- WHAT THE TASK REQUIRES
All of the data below should be repeated exactly. Pictures should not be included.
---
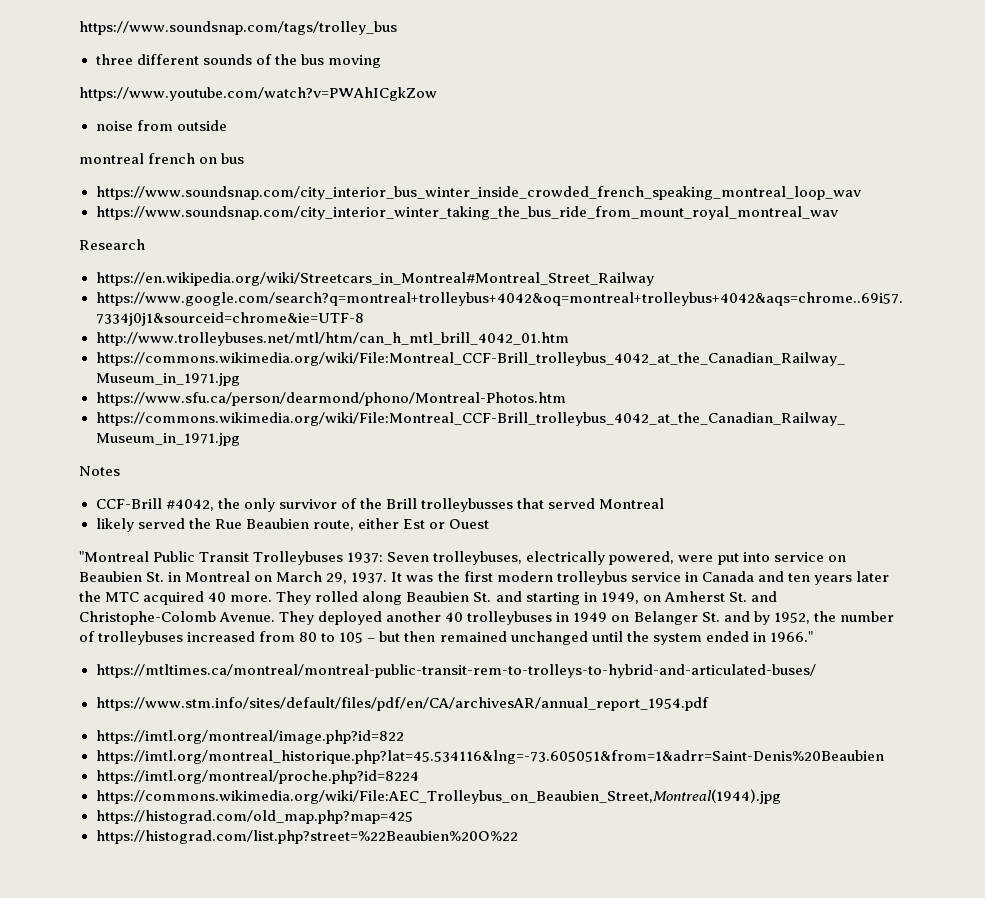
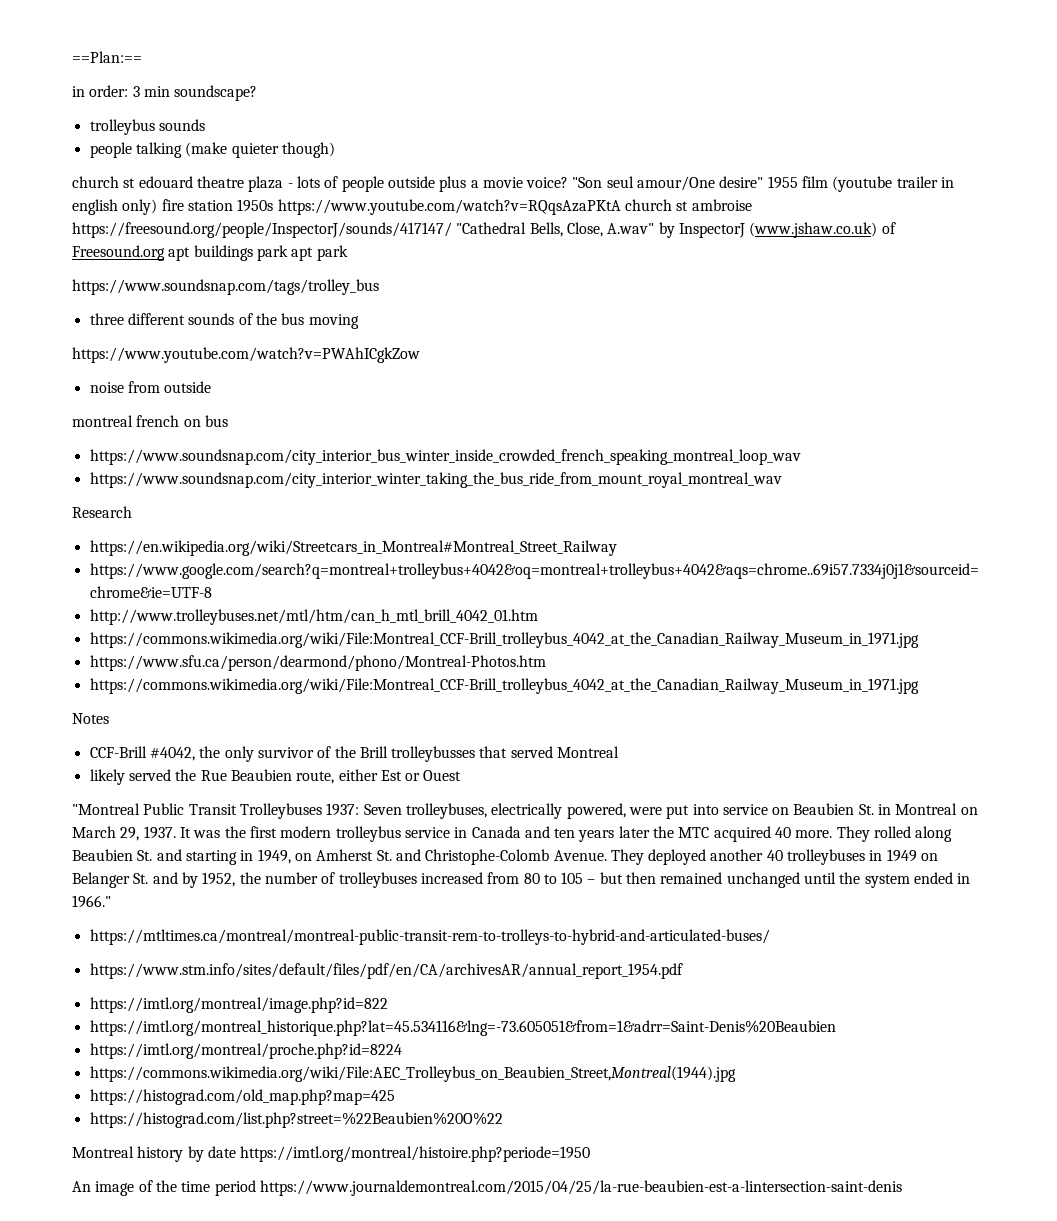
+ ==Plan:==
+ in order: 3 min soundscape?
+ trolleybus sounds
+ people talking (make quieter though)
+ church st edouard theatre plaza - lots of people outside plus a movie voice? "Son seul amour/One desire" 1955 film (youtube trailer in english only) fire station 1950s https://www.youtube.com/watch?v=RQqsAzaPKtA church st ambroise https://freesound.org/people/InspectorJ/sounds/417147/ "Cathedral Bells, Close, A.wav" by InspectorJ (www.jshaw.co.uk) of Freesound.org apt buildings park apt park
+ Montreal history by date https://imtl.org/montreal/histoire.php?periode=1950
+ An image of the time period https://www.journaldemontreal.com/2015/04/25/la-rue-beaubien-est-a-lintersection-saint-denis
---
- RESPONSE TO THE TASK
+ ==Plan:==
+ in order: 3 min soundscape?
+ trolleybus sounds
+ people talking (make quieter though)
+ church st edouard theatre plaza - lots of people outside plus a movie voice? "Son seul amour/One desire" 1955 film (youtube trailer in english only) fire station 1950s https://www.youtube.com/watch?v=RQqsAzaPKtA church st ambroise https://freesound.org/people/InspectorJ/sounds/417147/ "Cathedral Bells, Close, A.wav" by InspectorJ (www.jshaw.co.uk) of Freesound.org apt buildings park apt park
+ Montreal history by date https://imtl.org/montreal/histoire.php?periode=1950
+ An image of the time period https://www.journaldemontreal.com/2015/04/25/la-rue-beaubien-est-a-lintersection-saint-denis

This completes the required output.